* **Records provided**:
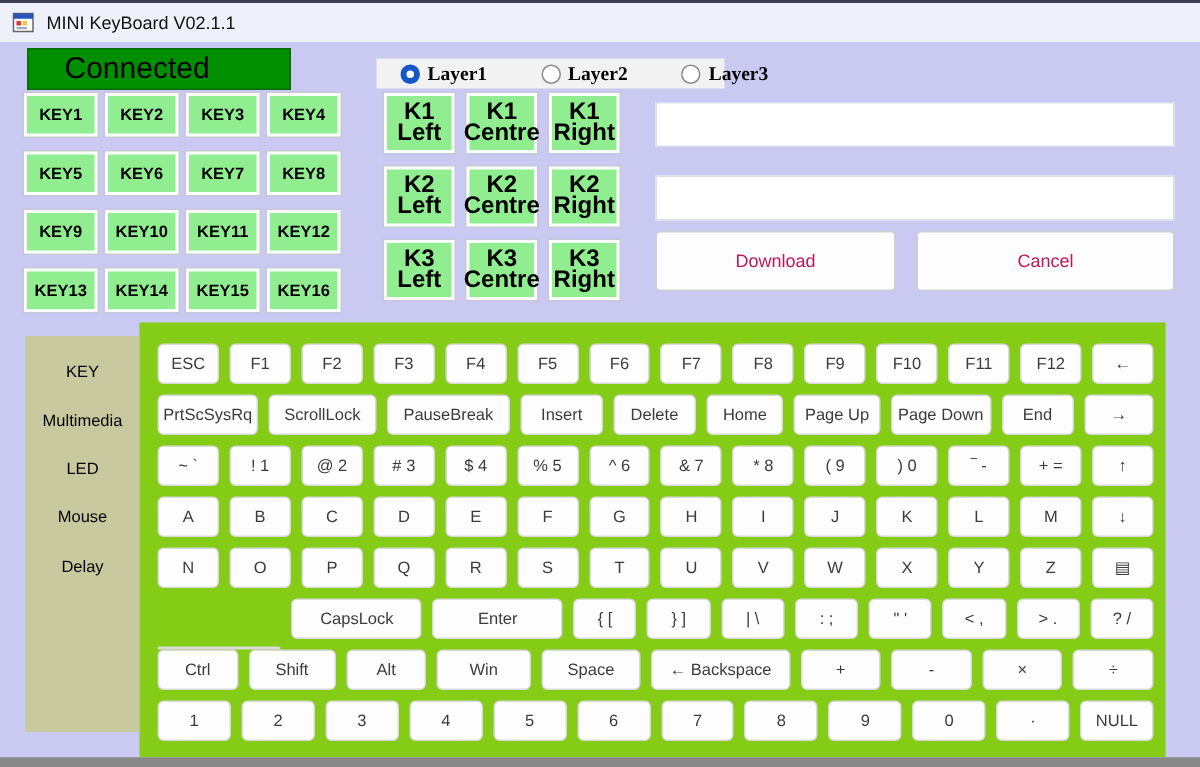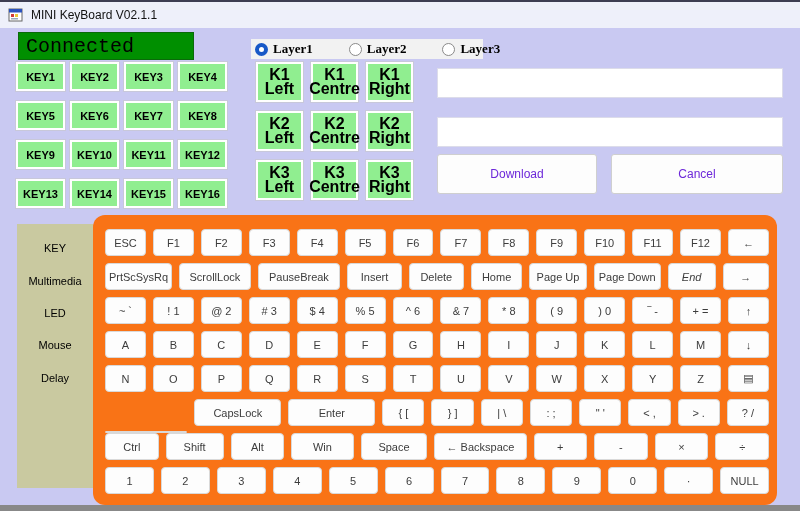"Connected" .connected { font-family: Liberation Mono, monospace -> none; padding-left: 7px -> 24px }
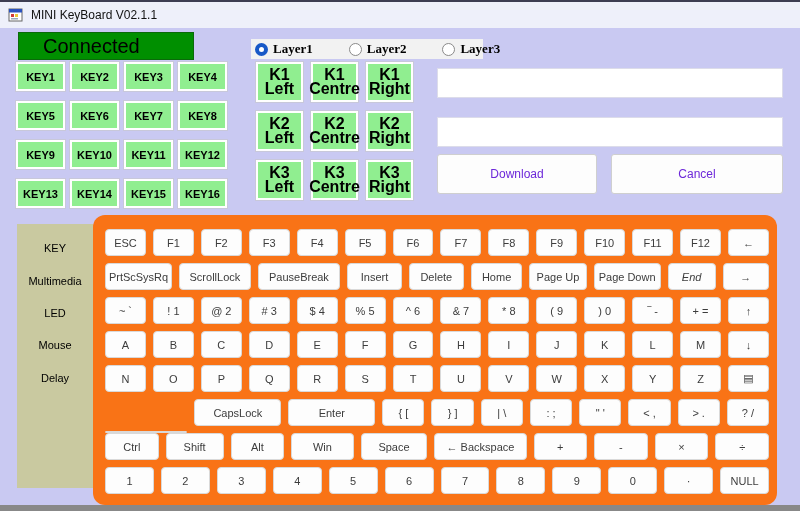"Layer1" .radio-strip { padding-left: 4px -> 16px }
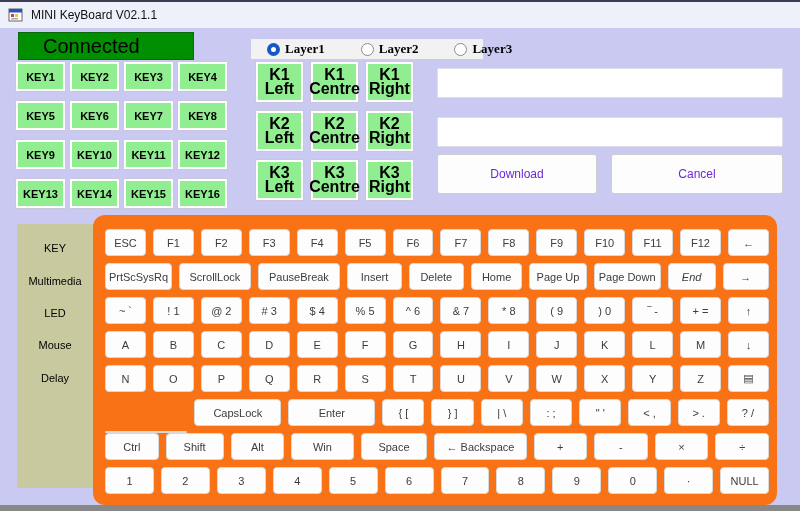"Download" .action-btn { color: #6d28d9 -> #be185d }
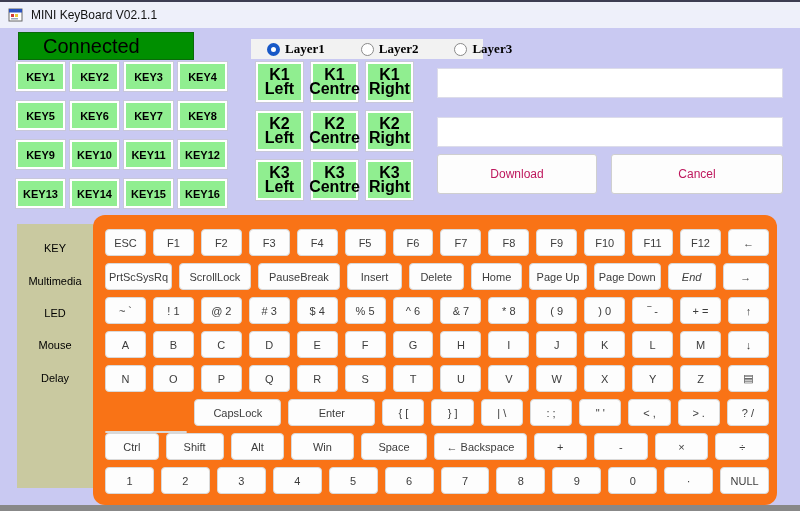"ESC" .kb-panel { background: #f97316 -> #84cc16; border-radius: 12px -> none }
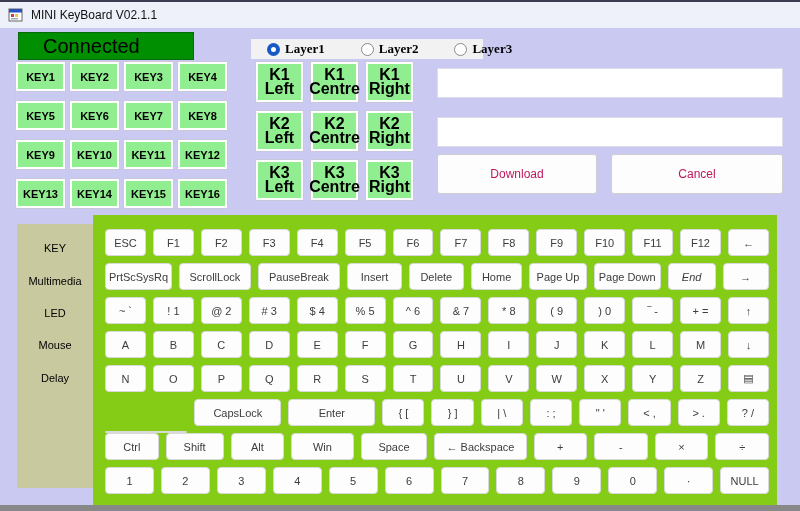"End" div.kb-key { font-style: italic -> none }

* **What you will do**:
The answer is a faithful copy of the records above, with the pictures removed.

* **Result for this task**:
"Connected" .connected { font-family: Liberation Mono, monospace -> none; padding-left: 7px -> 24px }
"Layer1" .radio-strip { padding-left: 4px -> 16px }
"Download" .action-btn { color: #6d28d9 -> #be185d }
"ESC" .kb-panel { background: #f97316 -> #84cc16; border-radius: 12px -> none }
"End" div.kb-key { font-style: italic -> none }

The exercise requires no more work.